HTC Investigators Look at UDC Data on Females with Bleeding Disorders
The Hemophilia Treatment Centers (HTCs) Network Investigators, a group of researchers from several U.S. HTCs, recently published a study on disparities associated with bleeding symptoms, age at diagnosis, and provider interventions for females with bleeding disorders. Females living with an undiagnosed bleeding disorder are unwittingly foregoing the care and resources that can have real world implication for their quality of life, including appropriate treatment, education and psychosocial support.
The article “Differences in Bleeding Phenotype and Provider Interventions in Postmenarchal Adolescents when Compared to Adult Women with Bleeding Disorders and Heavy Menstrual Bleeding,” was published in the January issue of the journal Haemophilia. The lead author was Lakshmi V. Srivaths, department of pediatrics, section of hematology/oncology at Baylor College of Medicine in Houston, TX.
Investigators focused, in part, on the differences in phenotype of adolescent vs. adult women with heavy menstrual bleeding (HMB) and a bleeding disorder (BD). Study data was drawn from the U.S. Centers for Disease Control and Prevention’s Universal Data Collection (UDC) surveillance project, which culled information annually on enrolled patients at 135 federally funded HTCs. The project included annual data from 1998-2011. In 2009, a female component was added to the UDC which was implemented in 23 HTCs. The module was designed to capture data related to diagnoses, menstrual bleeding, other bleeding symptoms, obstetrical-gynecological symptoms, treatment and gynecological/reproductive history.

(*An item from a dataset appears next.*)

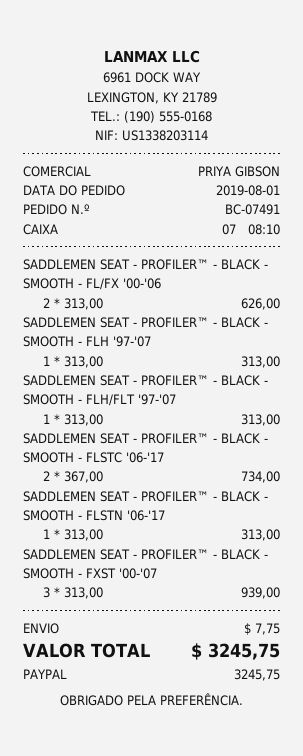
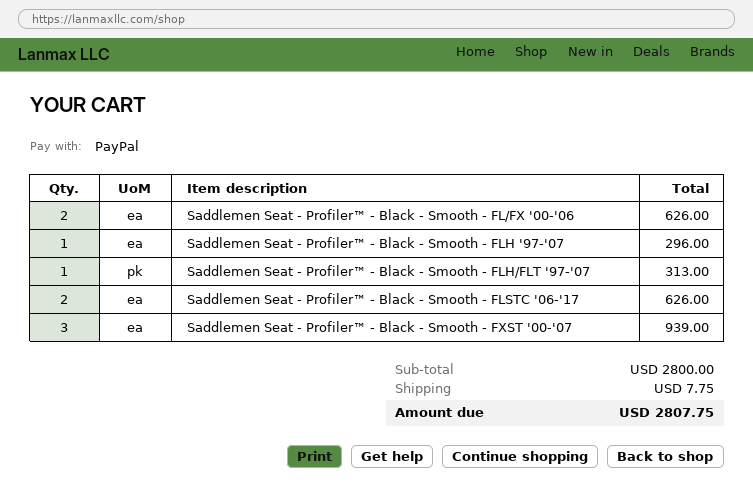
SADDLEMEN SEAT - PROFILER™ - BLACK - SMOOTH - FLH '97-'07: 1 for 313.00 -> 1 for 296.00
SADDLEMEN SEAT - PROFILER™ - BLACK - SMOOTH - FLSTC '06-'17: 2 for 734.00 -> 2 for 626.00
SADDLEMEN SEAT - PROFILER™ - BLACK - SMOOTH - FLSTN '06-'17: 1 for 313.00 -> none
total: 3245.75 -> 2807.75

The UDC data encompassed 269 females with HMB/BD, including von Willebrand disease (VWD), other factor deficiencies and platelet disorders. Of these, 79 were adolescents (median age 16) and 190 were adults (median age 27). The majority enrolled were diagnosed with VWD (223; 83%) with the remaining diagnosis encompassing other factor deficiencies, platelet function disorders and unspecified BDs.
The median age at diagnosis was 12 for adolescents vs. 16 for adults. Forty-five adolescents (57%) and 138 adults (73%) experienced a delay in diagnosis, defined by the number of years passed since a patient’s first bleed. Srivaths and her co-authors observed that there was a reduction in long delays in diagnosis for adolescents vs. adults and that this could be an indicator of a positive trend. “We suspect the difference in delay in diagnosis in adults vs. adolescents is because of improved earlier diagnosis due to greater awareness in the past decade through national advocacy organizations such as the National Hemophilia Foundation and the Foundation for Women and Girls with Blood Disorders.”
Differences were also seen in bleeding phenotypes of adolescent vs. adult females with HMB/BD. Adults experienced more frequent bleeding complications, anemia, gynecologic procedures and surgeries. While both groups were treated with hormonal therapy and antifibrinolytic agents equally, the synthetic hormone desmopressin acetate was utilized more often by adolescents due in part to its ease of administration via nasal spray. Adults more often opted for hormonal therapy and surgeries. The authors suggested that this was due to the additional contraceptive benefits of hormonal therapy and a preference for the type of “definitive outcome” associated with surgical interventions.
The authors cited several study limitations, including those associated with a small patient sample size and the use of retrospective, self-reported study data based on patient recall. Data were also limited to patients enrolled at HTCs, which may not be representative of the broader U.S. population. Despite the limitations, Srivaths and fellow investigators note that this study is important as it represents the first concerted effort to compare the bleeding phenotype, diagnosis and management of females with HMB/BD. They acknowledge that while public awareness related to women affected with bleeding disorders has been enhanced in recent years, that additional studies are necessary to establish definitively whether better patient/healthcare provider education translates to better outcomes. The results of such studies could inform future efforts to reduce hematologic/gynecologic complications for females with BD/HMB.